Data from the Nigerian Export-Import Bank (NEXIM), shows that Nigeria’s poor engagement in value-addition activity is causing Nigeria to lose from the global chocolate market as the country continues to export mainly raw cocoa beans instead of cocoa cakes and butter.
Globally, the market for cocoa beans is valued at $10billion while the total value of all finished goods from cocoa annually is $200 billion with chocolates alone having $100billion.
This implies that despite providing 73 percent of global cocoa production, Africa is simply scratching the surface in terms of profits as it enjoys less than 5 percent of the wealth gotten from the value addition process.
Similarly, Nigeria’s has a large leather industry with Italy and Spain as the largest destinations of Nigerian leather in total, covering over 71 percent of total Nigerian exports, In 2013, Italy, known widely as producer of quality shoes and leather products, spent $355.63 million on purchasing sheep and goat skins from Nigeria. However, LeatherMag International revealed that Nigeria imports around $500 million worth of leather products every year, including 80 million pairs of shoes.
Experts are of the opinion that including value additions to exports in the country will contribute to the country’s economic development and GDP, it will generate more income and also provide jobs, thereby reducing the high unemployment rate.

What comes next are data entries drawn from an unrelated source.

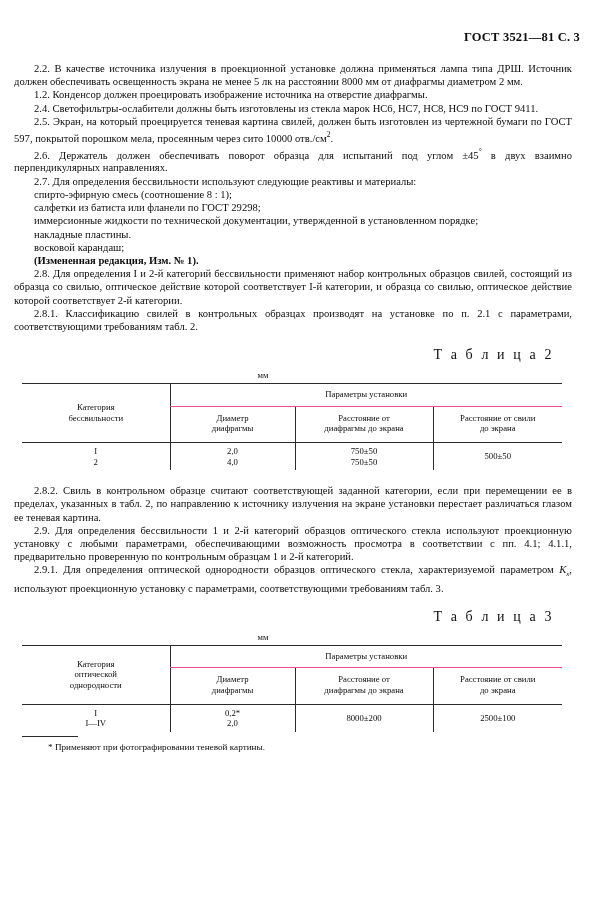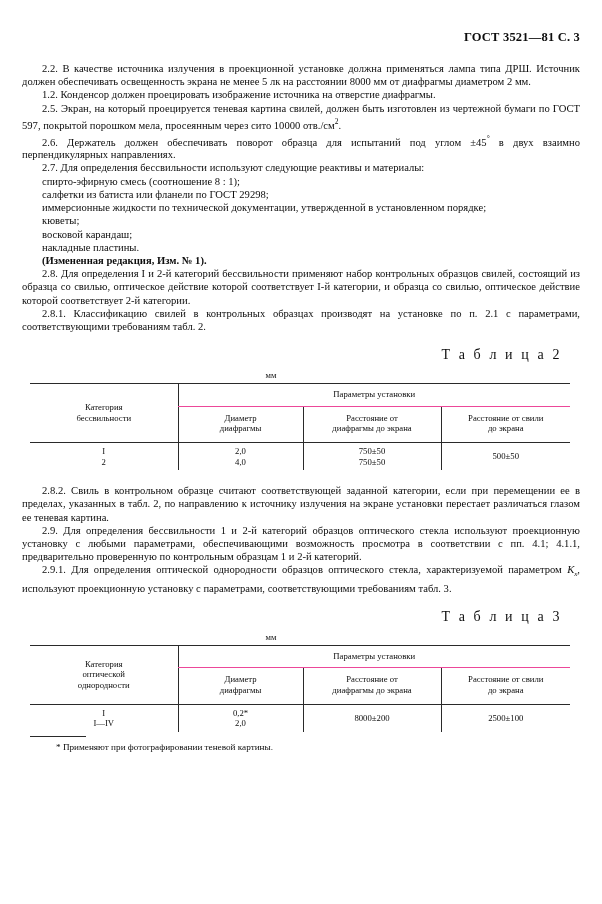"2.2. В качестве источника излучения" .content { left: 22px -> 14px }
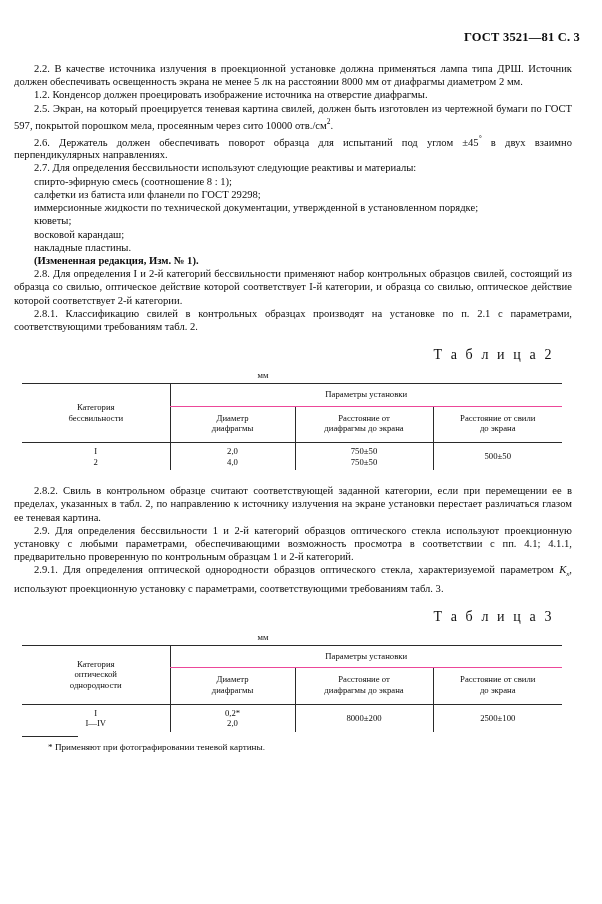"2.4. Светофильтры-ослабители должны быть" p.para { html: none -> <p>2.4. Светофильтры-ослабители должны быть изготовлены из стекла марок НС6, НС7, НС8, НС9 по ГОСТ 9411.</p> }
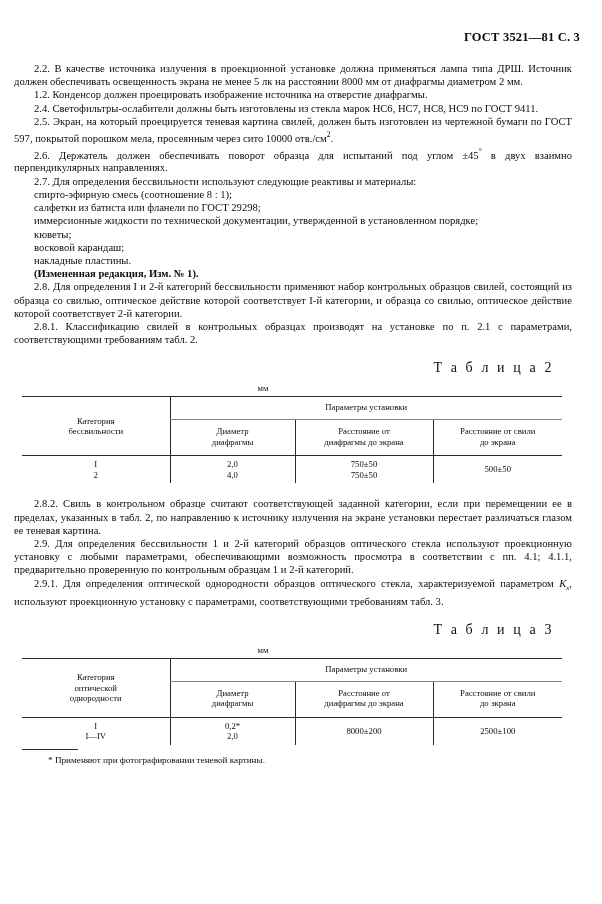"кюветы;" p.para { html: <p>кюветы;</p> -> none }
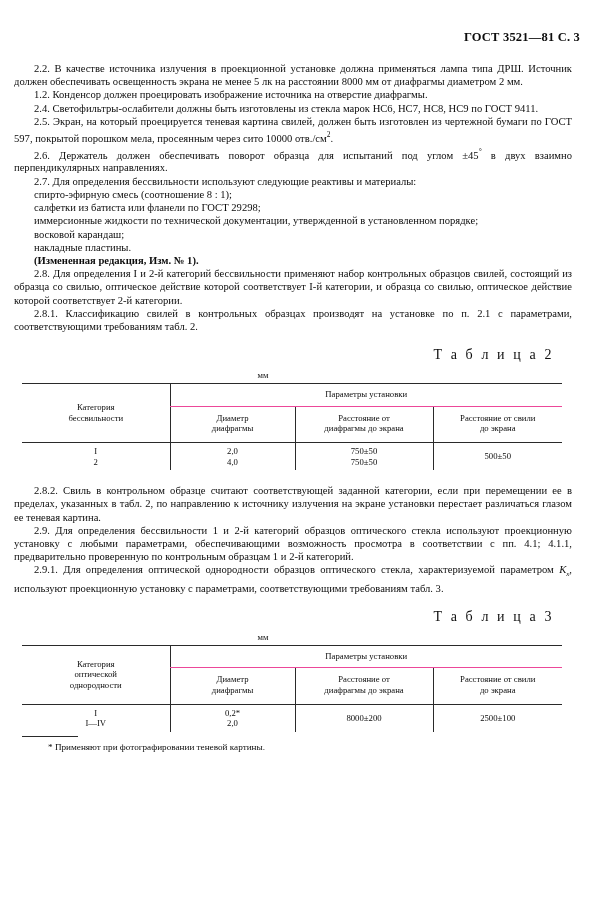"восковой карандаш;" p.para { order: before "накладные пластины." -> after "накладные пластины." }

Oluwasegun Osidipe, director, economics & statistics department, MAN said told BusinessDay in 2019 that the country’s uncompetitive production environment, poor value addition culture, and low capacity utilization will push Nigerian to an unfavorable position in the African Continental Free Trade Area (AfCFTA), stating that the most traded products among African countries which include crude oil, gold, and non-industrial diamonds, among others also produced in Nigeria.
“Nigerian manufacturers need to be innovative and different by incorporating a high level of value addition, because many of the countries involved in the trade agreement have the same products and resources,” he said.